Clado- and semogenetic approaches, when used in concert, make it possible to resolve questions concerning the phylogenetic relationships between group representatives, as well as the phylogenesis of those representatives’ characters. Parental care patterns and other forms of reproductive behavior, along with the reproductive strategy as a whole, can be the subject of semogenetic analysis to no less an extent than morphological structures sensu stricto. One highly specialized form of parental care in fish, including representatives of the suborder of labyrinth fishes and their sister groups, appears to be parental food provisioning. In our view, the evolutionary origin of postembryonic brood provisioning in bony fishes is characterized by three main features: (1) in fish, different forms of postembryonic food provisioning are convergent in their origin; (2) any kind of brood provisioning is realized through exploitation of the already existing character and is maintained by selection due to an enhancement of offspring fitness; (3) the main evolutionary path of the emergence and development of this phenomenon consists in function expansion and replacement.
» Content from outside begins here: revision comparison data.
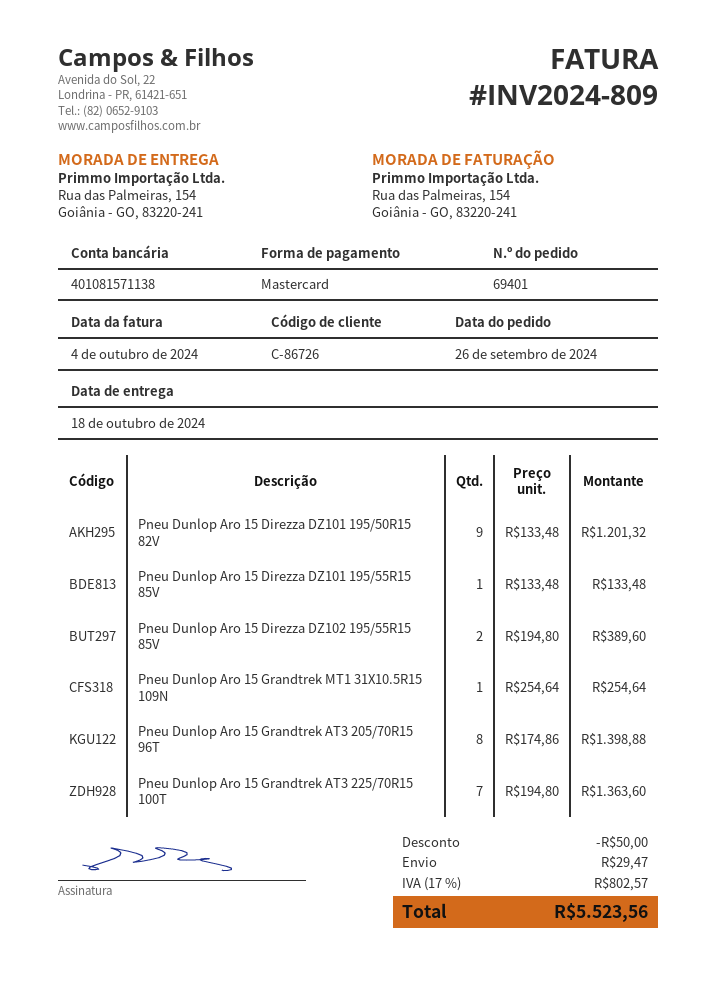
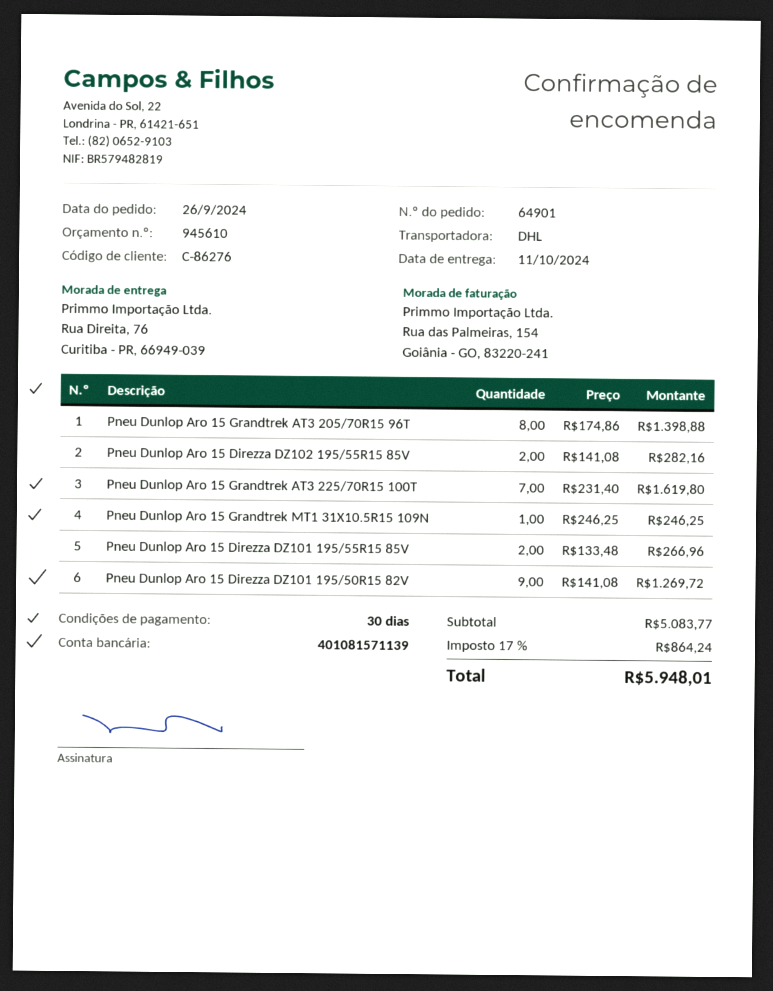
order number: 69401 -> 64901
delivery date: 2024-10-18 -> 2024-10-11
customer number: C-86726 -> C-86276
bank account: 401081571138 -> 401081571139
ship to: Rua das Palmeiras, 154, Goiânia - GO, 83220-241 -> Rua Direita, 76, Curitiba - PR, 66949-039
Pneu Dunlop Aro 15 Direzza DZ101 195/50R15 82V: 9 x 133.48 = 1201.32 -> 9 x 141.08 = 1269.72
Pneu Dunlop Aro 15 Direzza DZ101 195/55R15 85V: 1 x 133.48 = 133.48 -> 2 x 133.48 = 266.96
Pneu Dunlop Aro 15 Direzza DZ102 195/55R15 85V: 2 x 194.80 = 389.60 -> 2 x 141.08 = 282.16
Pneu Dunlop Aro 15 Grandtrek MT1 31X10.5R15 109N: 1 x 254.64 = 254.64 -> 1 x 246.25 = 246.25
Pneu Dunlop Aro 15 Grandtrek AT3 225/70R15 100T: 7 x 194.80 = 1363.60 -> 7 x 231.40 = 1619.80
discount: 50.00 -> none
shipping: 29.47 -> none
tax: 17% = 802.57 -> 17% = 864.24
total: 5523.56 -> 5948.01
The hypothesis does have heuristic power, since it enables prediction of the presence of the reproductive strategy component in question through the identification of adequate basic adaptations. Although parental care occurs in the majority of anabantoid fishes, there are still several species for which such care is not known. On the cladogram, these species by no means take the basal position but are surrounded by fishes that provide care for their eggs, or even their hatchlings. The parsimony principle leads to the suggestion that parental care is a plesiomorphic character in the suborder Anabantoidei (or in the order Anabantiformes). It seems that the ancestors of present day noncarrying species that take various positions within this phylogenetic group were fishes showing parental care. Their reproductive strategy later changed as a result of r selection. If this hypothesis is correct, the absence of parental care should be considered a case of reproductive strategy degradation. It is quite probable that parental food provisioning was a component of the ancestral reproductive strategies. It is also possible that the reproductive strategy of present-day anabantoids that supposedly do not care for their offspring actually includes some optional forms of parental care.